▶ _Web page edit records_:
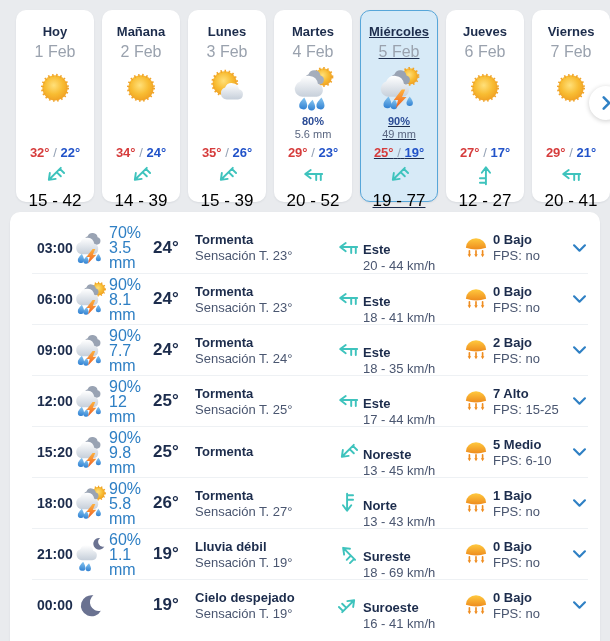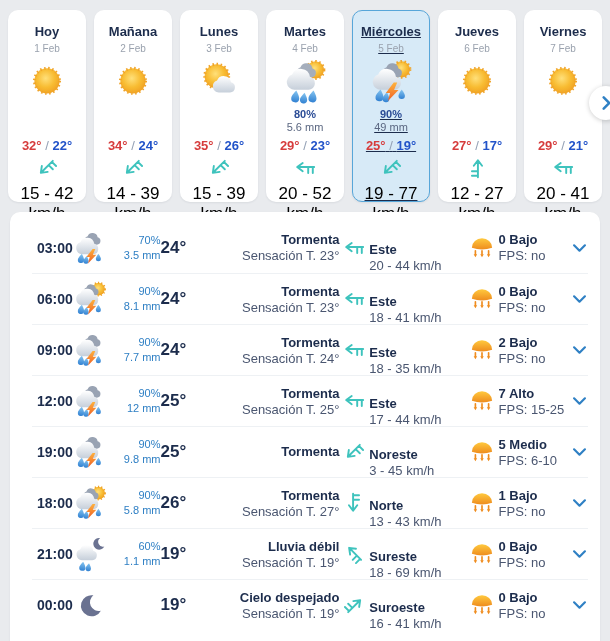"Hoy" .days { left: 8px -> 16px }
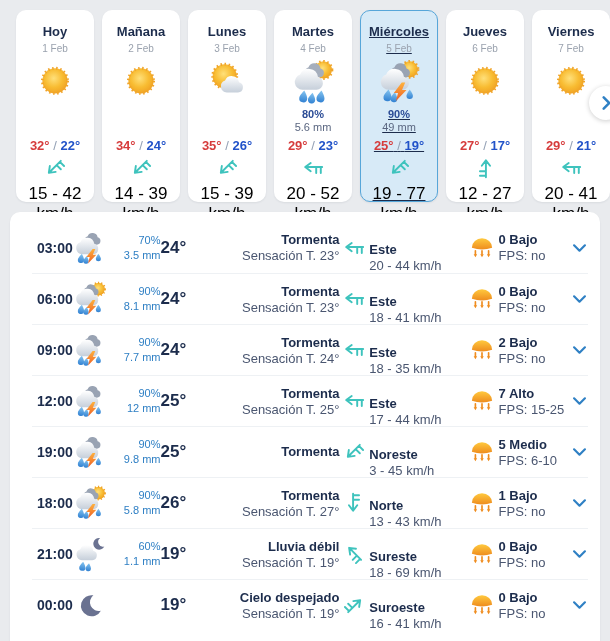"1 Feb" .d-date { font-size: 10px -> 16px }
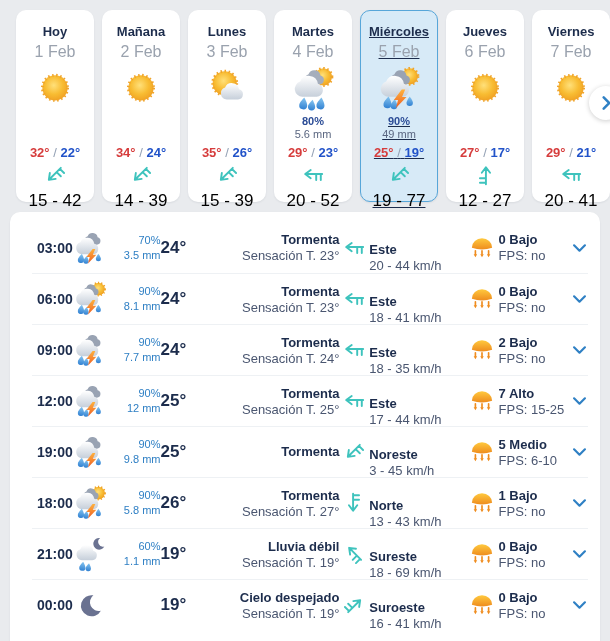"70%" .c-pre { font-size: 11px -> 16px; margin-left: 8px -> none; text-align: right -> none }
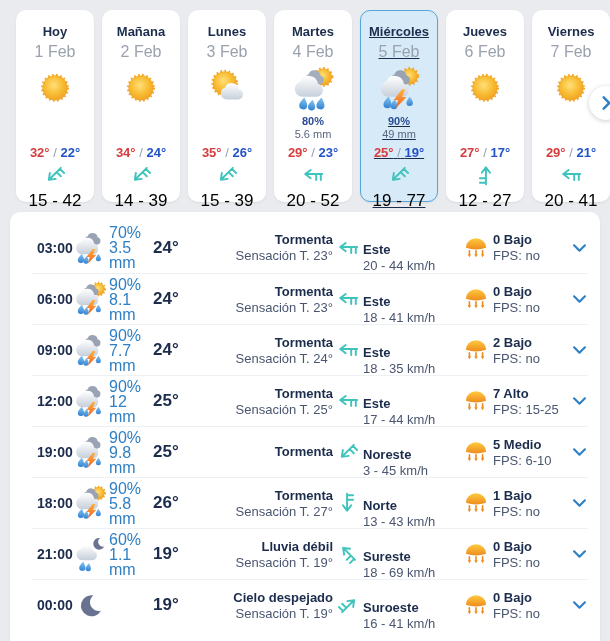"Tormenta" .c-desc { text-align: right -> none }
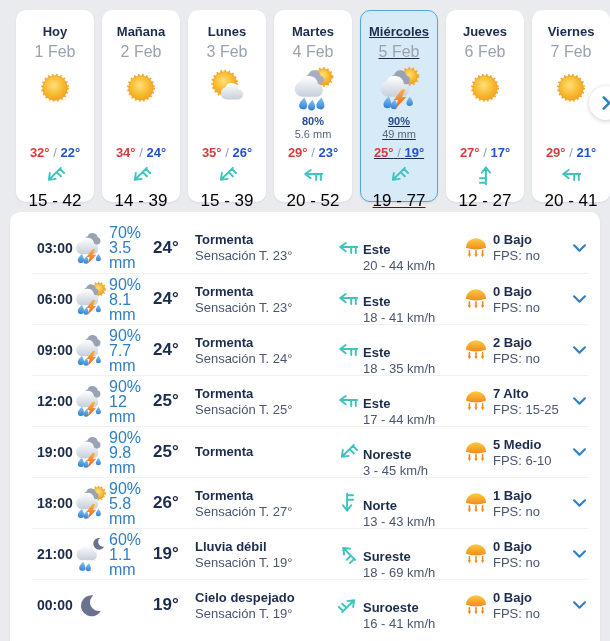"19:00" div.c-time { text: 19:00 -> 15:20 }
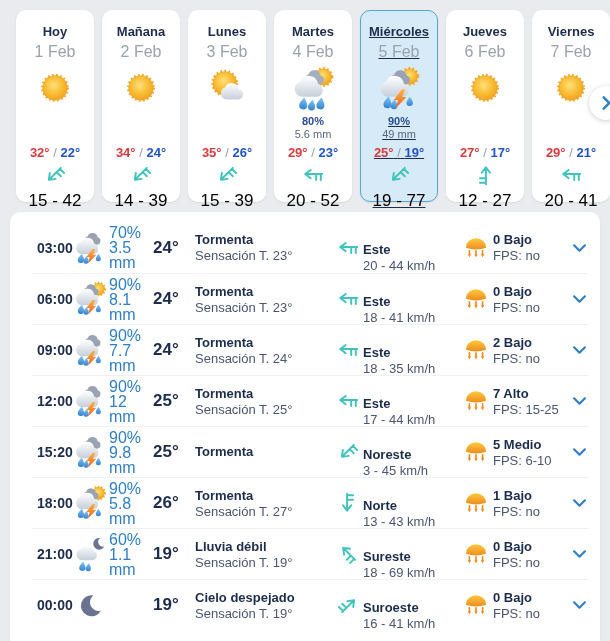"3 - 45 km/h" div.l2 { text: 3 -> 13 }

▶ _What you should do_:
What's needed here is an exact repeat of all the records above, pictures excluded.

▶ _Finished exercise_:
"Hoy" .days { left: 8px -> 16px }
"1 Feb" .d-date { font-size: 10px -> 16px }
"70%" .c-pre { font-size: 11px -> 16px; margin-left: 8px -> none; text-align: right -> none }
"Tormenta" .c-desc { text-align: right -> none }
"19:00" div.c-time { text: 19:00 -> 15:20 }
"3 - 45 km/h" div.l2 { text: 3 -> 13 }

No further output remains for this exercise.